# Helmet for 1 year old



## liberal_chick (May 22, 2005)

Ds is going to be 1 on Friday and I'm SO excited to be able to use my bike trailer again.









Do I need to do anything besides make sure the helmet fits properly? I'm just planning to hit Wal-Mart or Target to get one, but can certainly go elsewhere if need be.


----------



## TiredX2 (Jan 7, 2002)

I'm not sure where you are, but around us there are several places to get a helmet fitted very inexpensively. I'd call around to your police station, fire station and closest hospital and see if they know where.

Around here, they run $5-10 and include a very good helmet and a fitting.


----------



## cschick (Aug 28, 2007)

When the kid was 1, it was almost impossible to find helmets for kids under age 3 at either Walmart or Target (or even Dick's Sporting Goods). And the helmets for kids 3+ were definitely far too large for him (he started to fit into those helmets at 2.5).

We finally found one rated for 18 months+ at Toys R Us. And it was literally the ONLY helmet they had that was that small (they had a single one in the whole store). With quite a bit of additional padding, it fit him.

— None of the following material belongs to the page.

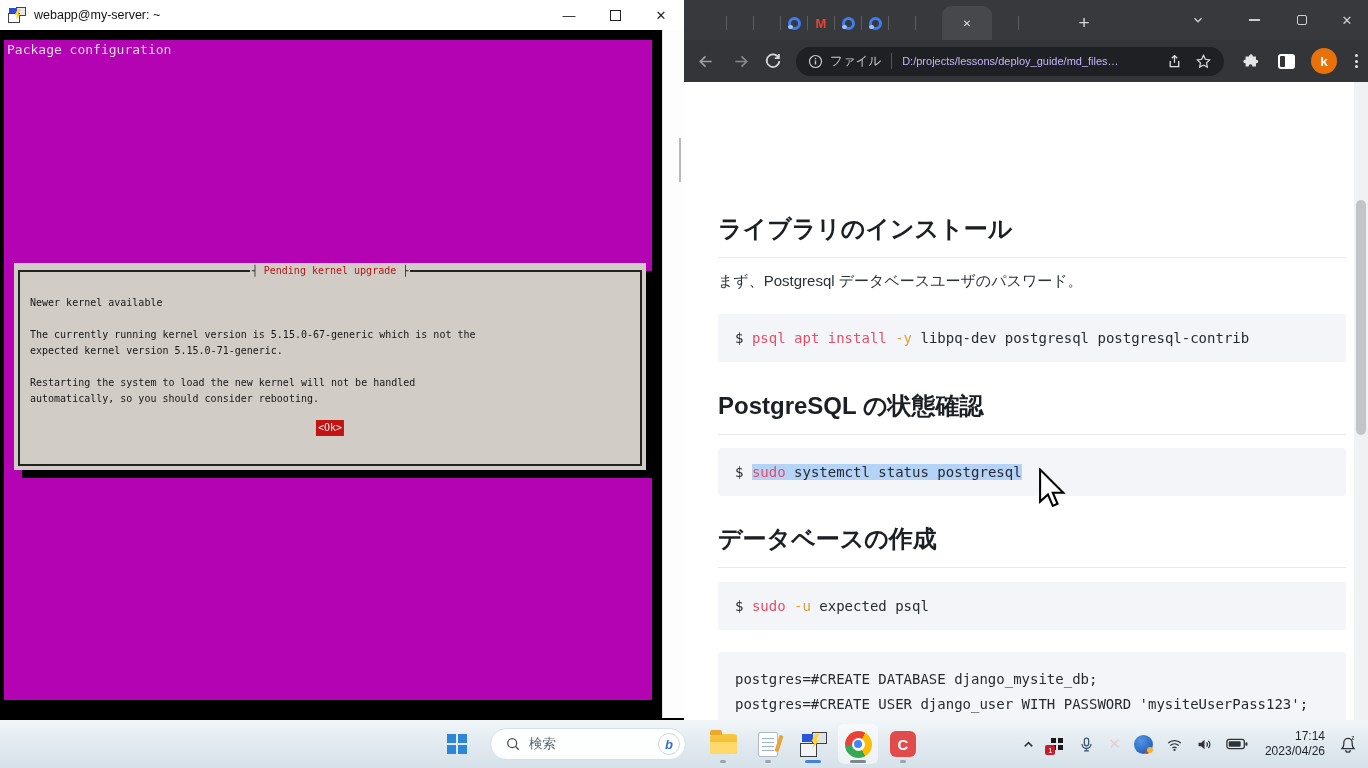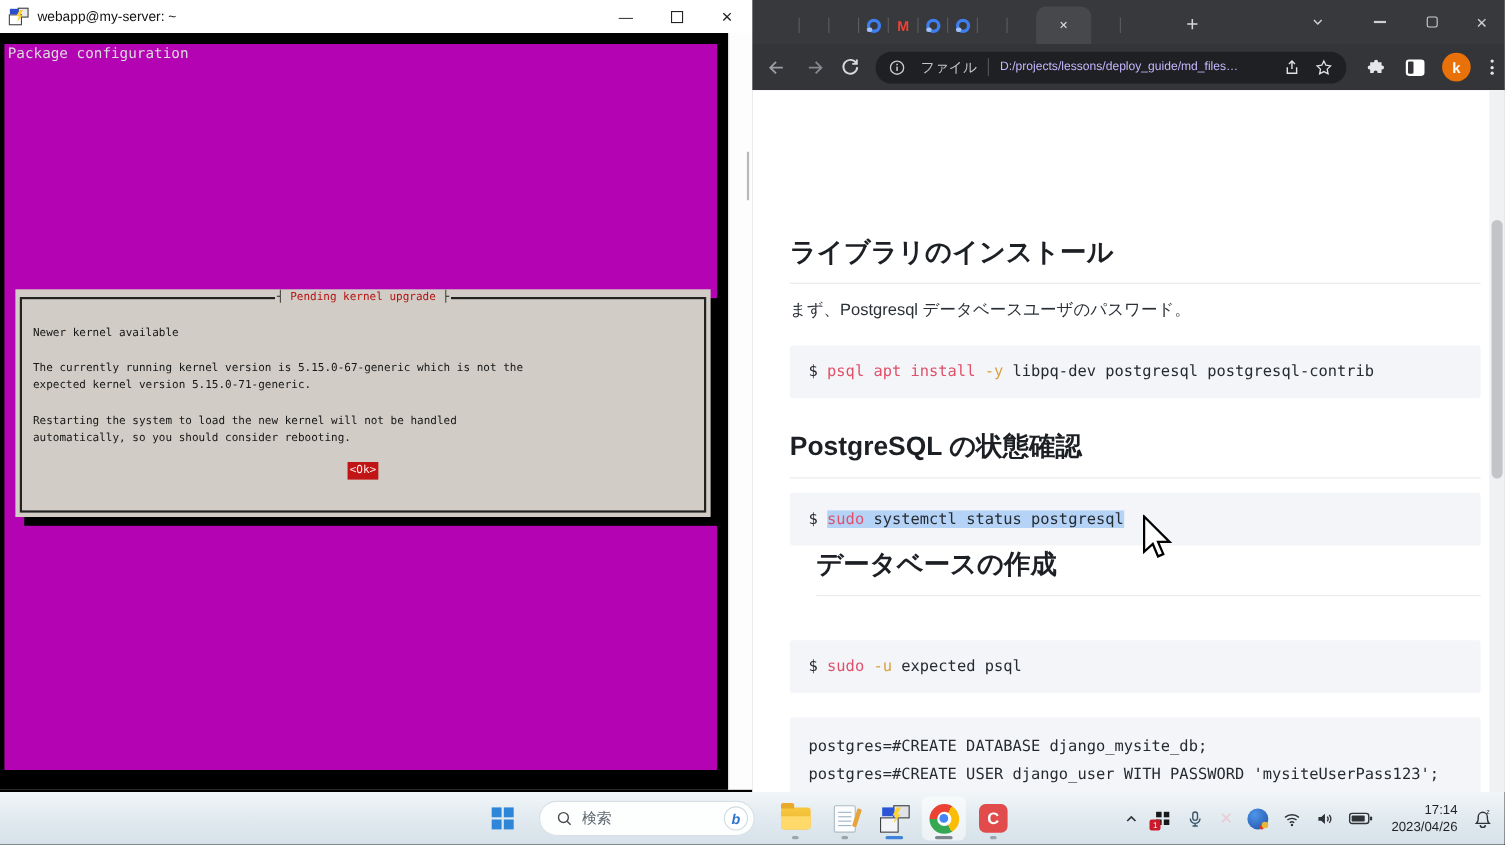"ファイル" .omni-scheme { margin-left: 14px -> 7px }
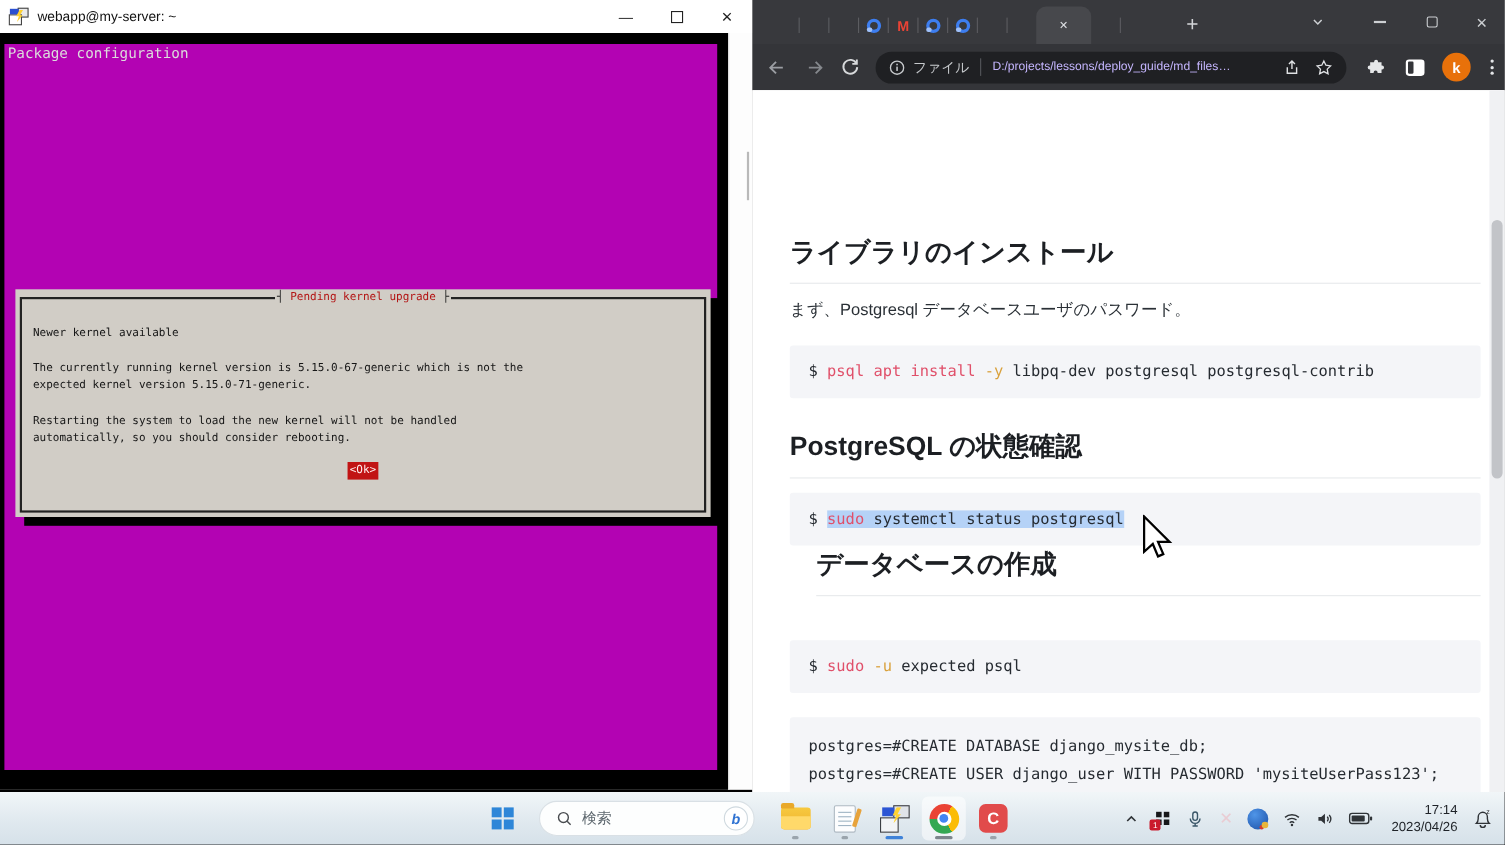"データベースの作成" .h2-3 { margin-left: 24px -> none; top: 415px -> 441px }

A little later that year, we visited our local small bike shop and learned that Bell Helmets is the only company that produces helmets for kids under about 24 months in any quantity, and Bell is only really sold in dedicated bike shops. So, you may want to look up a bike shop in your area and ask if they carry the Lil Bell Shells.

Oh yeah: and the 18+ months one we found above had a pointed back, which proved to be a rather bad thing--the kid HATED the way the helmet pushed his head forward when he tried to lean it back. For a small kid in a bike trailer, you really want a rounded-back helmet (which the Lil Bell Shells are).


----------



## To-Fu (May 23, 2007)

We got ours at REI and had it fitted (for free). The brand was Giro, and it was similar to one of these.


----------



## bobandjess99 (Aug 1, 2005)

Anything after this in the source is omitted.